Photograph by Robert Nickelsberg, Getty Images
 ブルーベリーのさらなる健康効果が判明する一方、フルーツジュースについては懸念が強まっている。ハーバード大学の栄養学チームの最新研究により、果物をそのまま食べると糖尿病の発症リスクが低下するのに対し、フルーツジュースを飲むとかえって糖尿病リスクが上昇することが明らかになった。 25年間にわたって、18万人超を対象に行われた調査のデータを分析したところ、一部の果物、特にブルーベリーを食べていた人は、2型糖尿病の発症リスクが最大26%低かったと研究は報告している。

 調査では、ブドウまたはレーズン、プルーン、バナナ、カンタロープ(マスクメロンの一種)、リンゴまたはナシ、オレンジ、グレープフルーツ、ブルーベリー、イチゴ、核果(モモ、プラム、アンズ)について、それぞれ参加者の摂取状況を質問によって調べた。

 その結果、ブルーベリーが糖尿病リスクを軽減する効果が最も高く、その次がブドウとリンゴで、特に週3回以上食べていた場合に効果が高かったという。なお、ブルーベリーの1回の標準摂取量は半カップだ。

 そのほか、プルーン、ナシ、バナナ、グレープフルーツにも糖尿病リスクの軽減効果がみられたが、それ以外の果物に効果はなかった。

 この違いをもたらすのはポリフェノールだと、研究共著者で、ブリガム・アンド・ウィメンズ病院およびハーバード大学公衆衛生大学院の栄養学准教授であるチー・スン(Qi Sun)氏は述べる。植物由来の化合物ポリフェノールには、アントシアニン、クロロゲン酸、レスベラトロールなどの種類があり、いずれも強力な抗酸化作用をもつが、このポリフェノールの一部が体内でのグルコース(ブドウ糖)の処理を助けている可能性がある。ブルーベリー、ブドウ、リンゴは、いずれもこれらの有益なポリフェノールを豊富に含む。

 スン氏らのチームが研究に用いたのは、長期的な「ナースヘルス研究」(Nurses' Health Study)の女性15万1209人分のデータだ。1976年から始まった同研究では、看護師の生活様式と健康状態を、質問票と医学的検査によって追跡している。これに加え、男性医療従事者に対する同様の調査で、1986~2008年に実施された「医療従事者フォローアップ研究」(Health Professionals Follow-up Study)から、男性3万6173人分のデータが用いられた。

◆ジュースは逆効果

 また今回の研究では、興味深い“逆効果”が明らかになった。リンゴやオレンジ、グレープフルーツなどのフルーツジュースを摂取しても、果物をそのまま食べるのと同様の健康効果を得られないばかりか、かえって糖尿病リスクが上昇するという結果が出たのだ。1日に1回以上ジュースを飲んでいた人は、飲んでいなかった人に比べて糖尿病の発症リスクが21%高かった。

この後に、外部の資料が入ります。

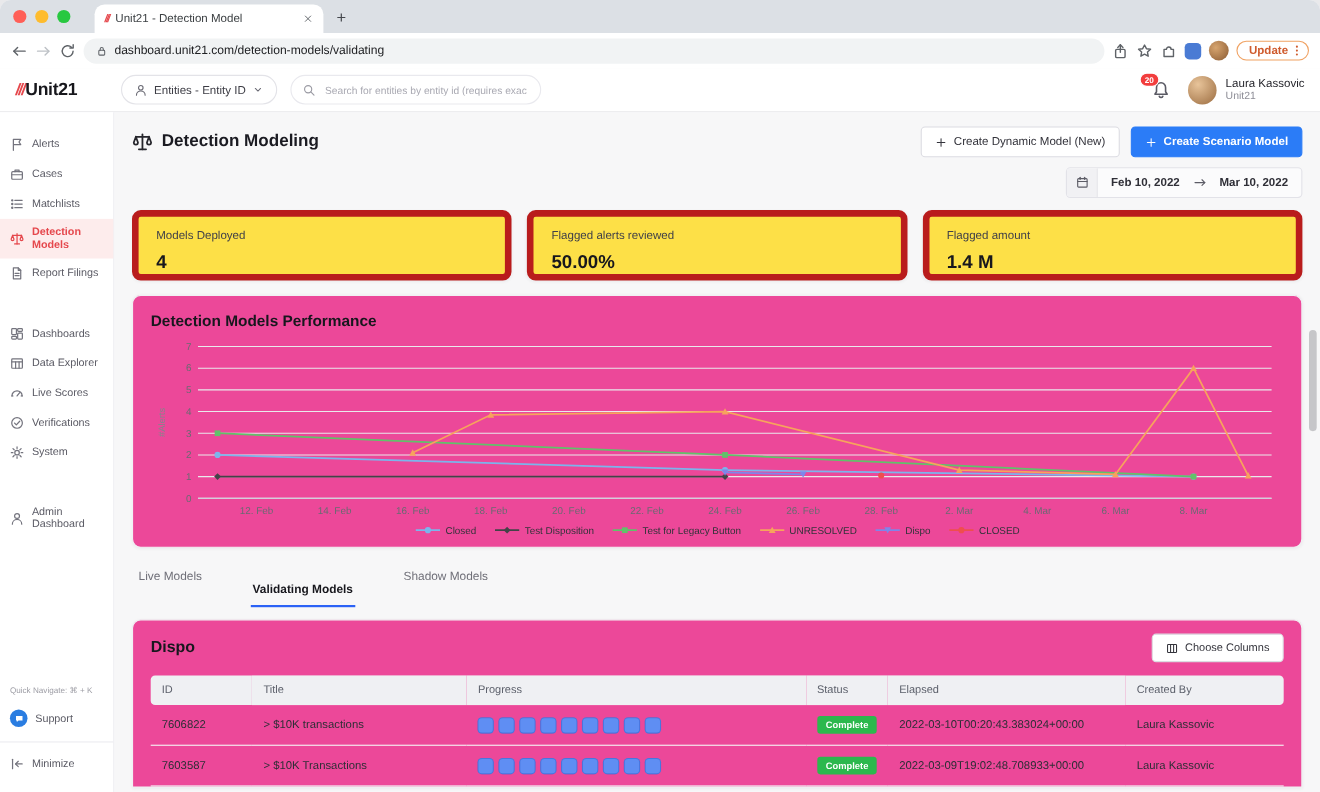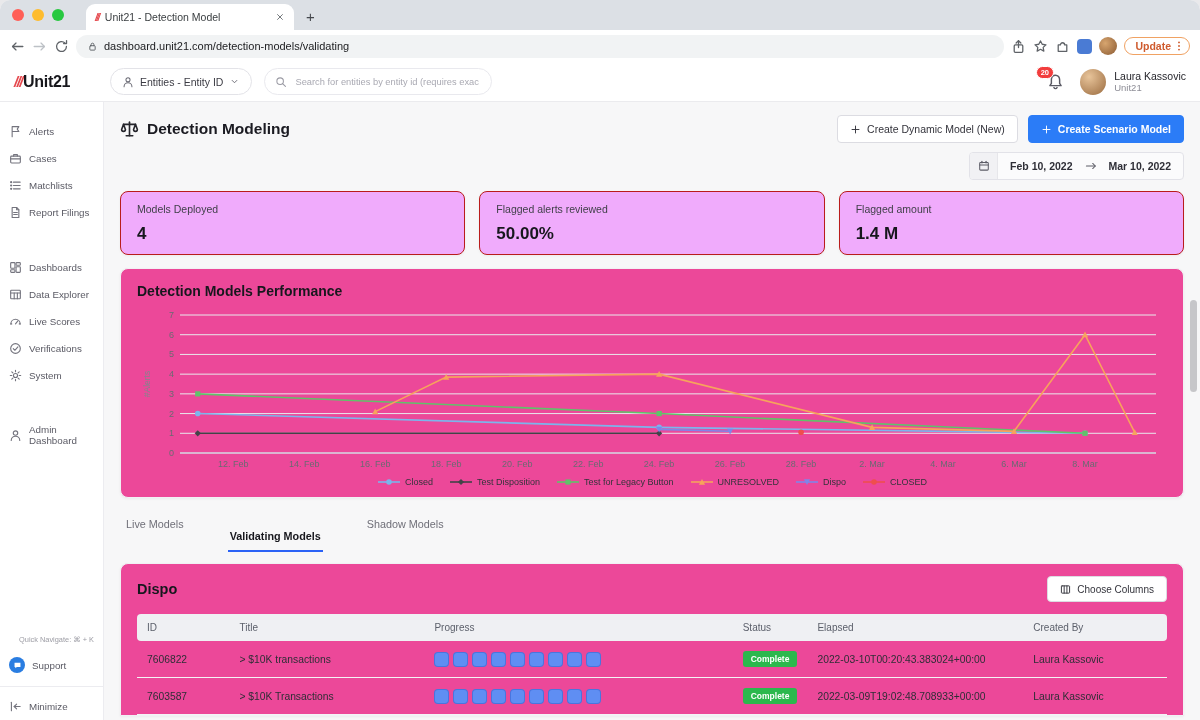--- a/index.html
+++ b/index.html
@@ -304,6 +304,18 @@
                 </svg>
               </span>
               <span>Matchlists</span>
+            </div>
+            <div class="side-item active">
+              <span class="s-icon" data-icon="scales">
+                <svg viewBox="0 0 14 14" fill="none" stroke="currentColor" stroke-width="1.2" stroke-linecap="round" stroke-linejoin="round">
+                  <line x1="7" y1="1.6" x2="7" y2="11.6"></line>
+                  <line x1="4.6" y1="11.6" x2="9.4" y2="11.6"></line>
+                  <line x1="2.6" y1="3.2" x2="11.4" y2="3.2"></line>
+                  <path d="M2.6 3.2 L1.2 7 M2.6 3.2 L4 7 M1.2 7 a1.4 1.4 0 0 0 2.8 0"></path>
+                  <path d="M11.4 3.2 L10 7 M11.4 3.2 L12.8 7 M10 7 a1.4 1.4 0 0 0 2.8 0"></path>
+                </svg>
+              </span>
+              <span>Detection Models</span>
             </div>
             <div class="side-item">
               <span class="s-icon" data-icon="document">

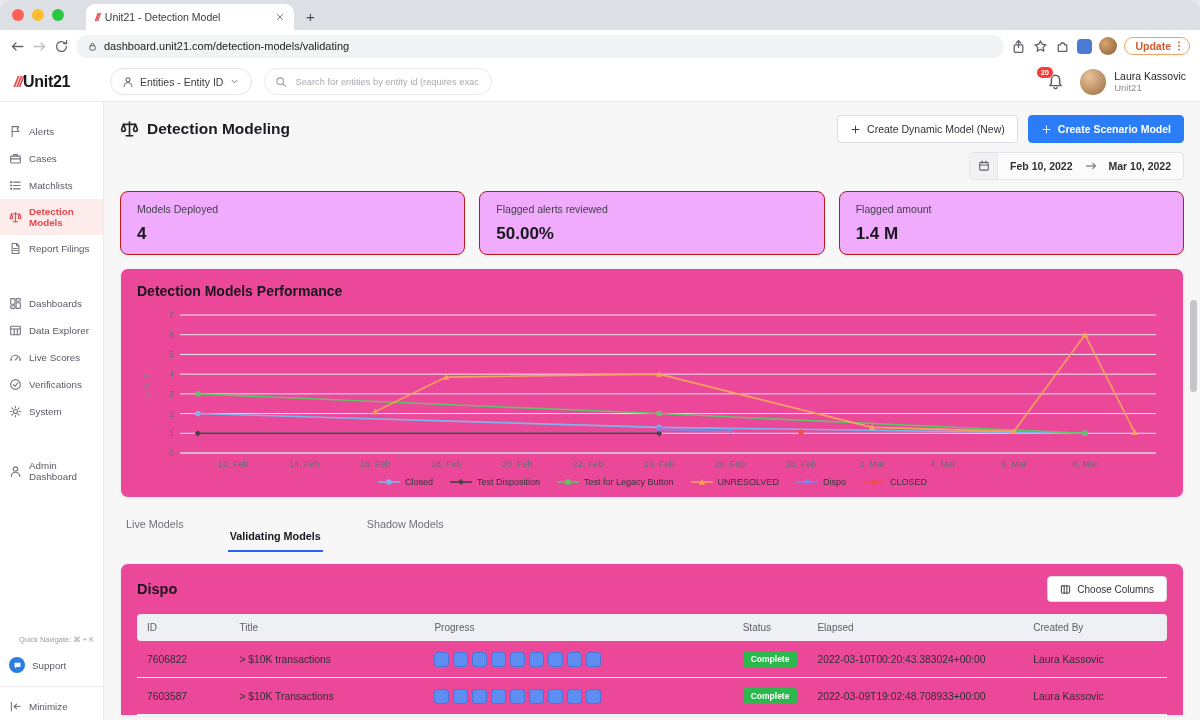--- a/index.html
+++ b/index.html
@@ -105,8 +105,8 @@
   .dc-arrow{width:12px;height:12px;color:#5c5c66;display:inline-flex;}
 
   .stats-row{display:flex; gap:14px;}
-  .stat-card{flex:1; background:#f0abfc; border-radius:8px; padding:11px 16px;
-    box-shadow:0 1px 3px rgba(20,20,40,0.05); border:1px solid #b91c1c; height:64px;}
+  .stat-card{flex:1; background:#fde047; border-radius:8px; padding:11px 16px;
+    box-shadow:0 1px 3px rgba(20,20,40,0.05); border:6px solid #b91c1c; height:64px;}
   .stat-label{font-size:10.5px; color:#3f3f48;}
   .stat-value{font-size:17px; font-weight:700; color:#17171d; margin-top:9px;}
 

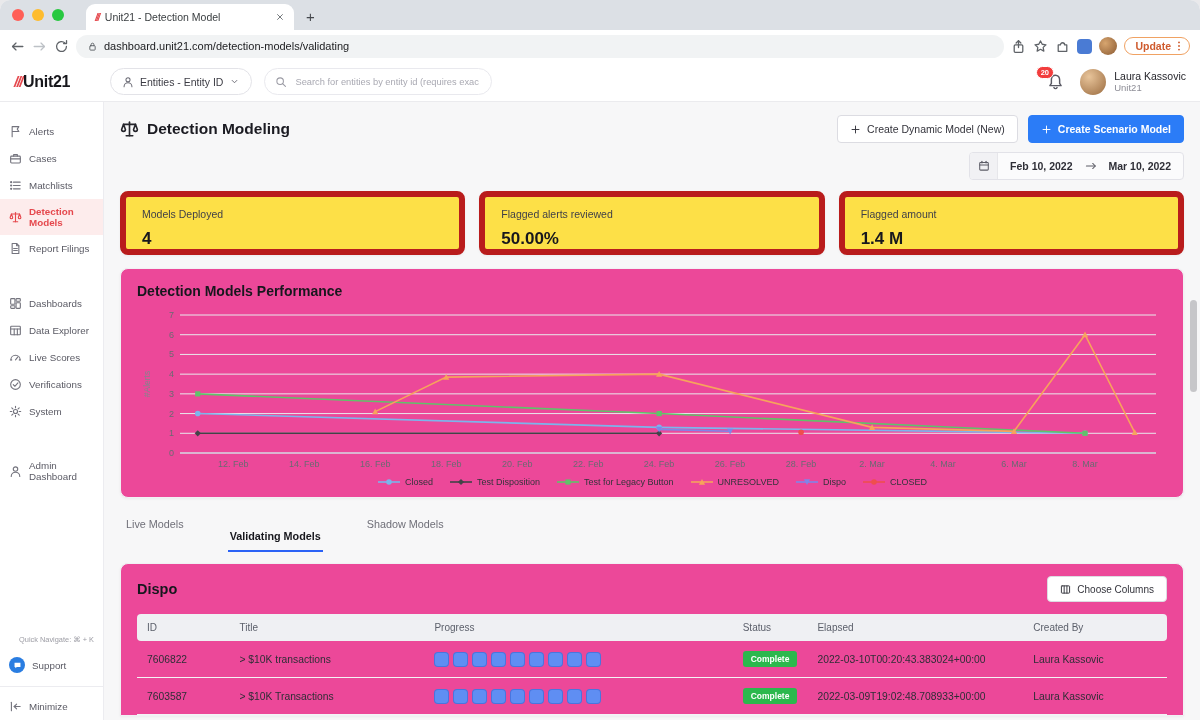--- a/index.html
+++ b/index.html
@@ -75,7 +75,7 @@
   .s-icon{width:13px; height:13px; flex:0 0 13px; color:#74747e; display:inline-flex;}
   .side-item.active{background:#fdecec; color:var(--accent-red); font-weight:700;}
   .side-item.active .s-icon{color:var(--accent-red);}
-  .side-bottom{margin-top:auto; padding-bottom:0;text-align:right;}
+  .side-bottom{margin-top:auto; padding-bottom:12px;}
   .quick-nav{font-size:7.4px; color:#9c9ca4; padding:4px 9px 6px;}
   .support-badge{width:16px;height:16px;border-radius:50%;background:#2a7de1; color:#fff;
     display:inline-flex; align-items:center; justify-content:center; flex:0 0 16px;}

 これにはいくつかの理由が考えられると、スン氏は述べる。「ジュースに加工される際に、一部のフィトケミカル(植物中の化学物質)と食物繊維が失われる」のに加え、液体は個体より速く吸収されるため、果物をそのまま食べるより、ジュースで飲むほうが「グルコースとインスリンの値に迅速かつ劇的な反応」を引き起こすという。

 調査の質問票には、参加者の摂取したジュースが低温殺菌処理をしたものか、あるいは加糖したものかまで尋ねる項目はなかったが、市販されているジュースの多くはこのような処理がなされている。

 大規模な疫学調査からその種の詳細なデータを得ることは難しいと、スン氏は述べる。「参加者は多くの場合、自分が通常飲んでいるジュースにどれほどの糖分が添加されているかを知らない。(しかし、)糖分を添加したジュースのほうが糖尿病リスクとの関連が強いであろうことは、当然誰しも想像がつく」。

 炭水化物の摂取量ばかりを気にするのでなく、食事で摂取する炭水化物の質にも注意しなければならないとスン氏は言う。すなわち、白パンなどの精製された炭水化物よりも全粒穀物を、加工されたジュースよりも生の果物を選んだほうが健康的だ。

 今回の研究は、8月29日付で「British Medical Journal」誌オンライン版に発表された。